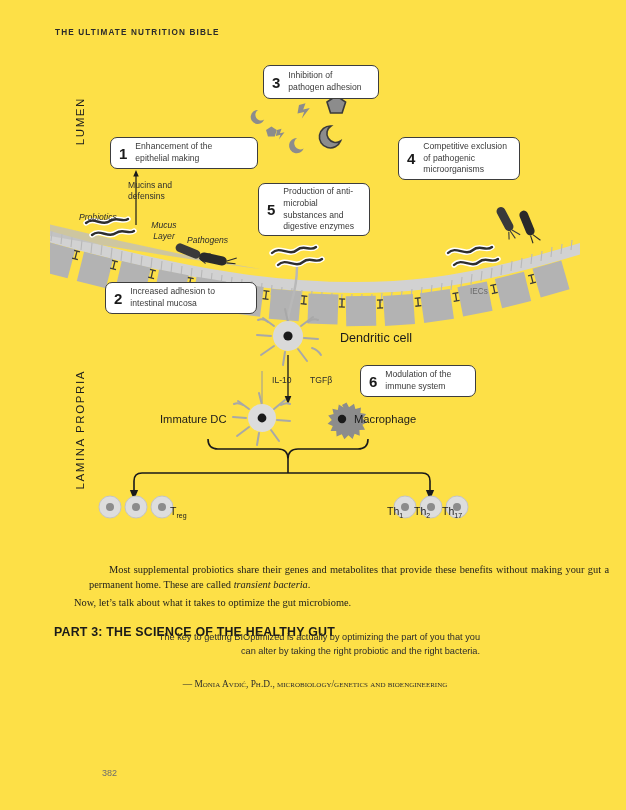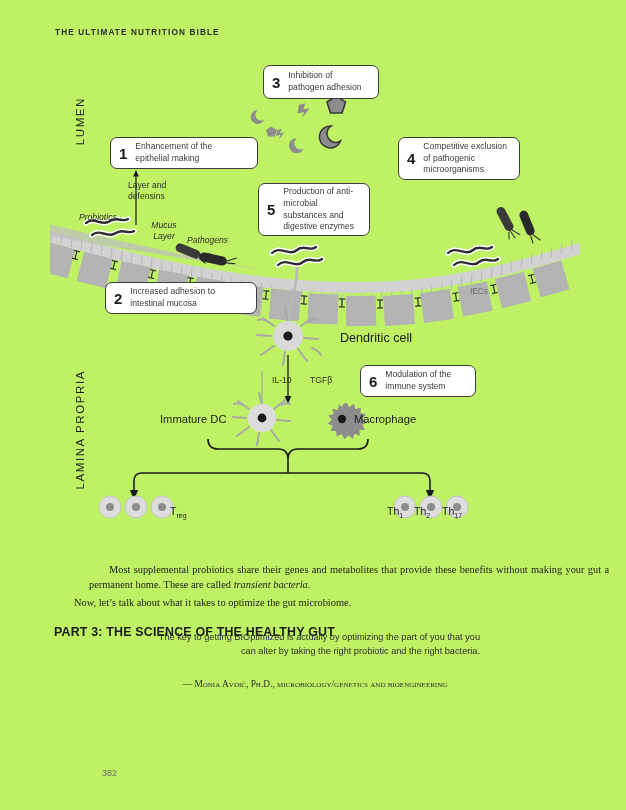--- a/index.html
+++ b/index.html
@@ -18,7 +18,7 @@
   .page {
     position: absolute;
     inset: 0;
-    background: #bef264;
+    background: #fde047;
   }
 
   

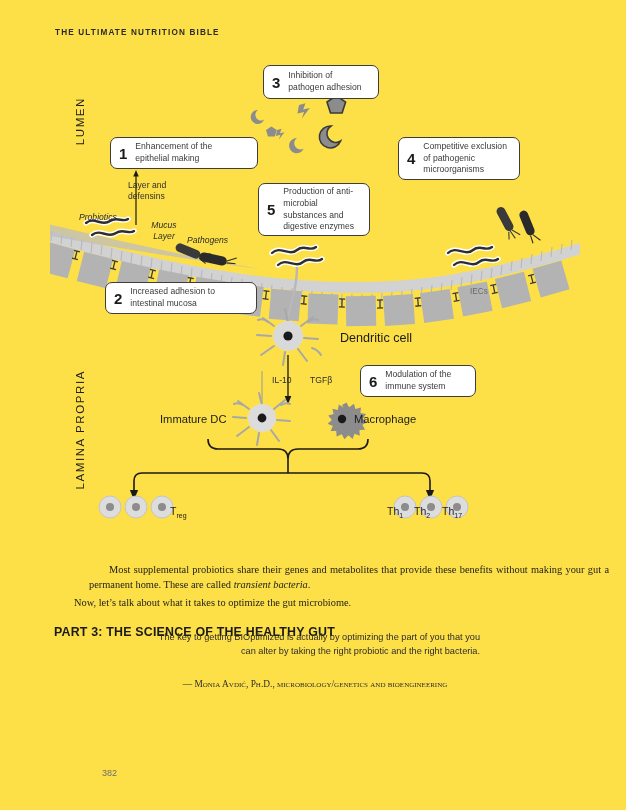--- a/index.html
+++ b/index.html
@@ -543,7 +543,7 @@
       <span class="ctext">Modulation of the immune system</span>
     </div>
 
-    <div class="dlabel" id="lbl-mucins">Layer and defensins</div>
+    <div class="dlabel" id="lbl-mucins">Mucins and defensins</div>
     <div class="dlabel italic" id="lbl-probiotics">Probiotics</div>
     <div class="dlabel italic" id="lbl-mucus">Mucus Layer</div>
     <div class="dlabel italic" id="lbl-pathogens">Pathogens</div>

----------

WORK TASK:
Any picture found in the records stays out, while everything else is copied exactly.

OUTPUT OF THE EXERCISE:
--- a/index.html
+++ b/index.html
@@ -18,7 +18,7 @@
   .page {
     position: absolute;
     inset: 0;
-    background: #bef264;
+    background: #fde047;
   }
 
   

--- a/index.html
+++ b/index.html
@@ -543,7 +543,7 @@
       <span class="ctext">Modulation of the immune system</span>
     </div>
 
-    <div class="dlabel" id="lbl-mucins">Layer and defensins</div>
+    <div class="dlabel" id="lbl-mucins">Mucins and defensins</div>
     <div class="dlabel italic" id="lbl-probiotics">Probiotics</div>
     <div class="dlabel italic" id="lbl-mucus">Mucus Layer</div>
     <div class="dlabel italic" id="lbl-pathogens">Pathogens</div>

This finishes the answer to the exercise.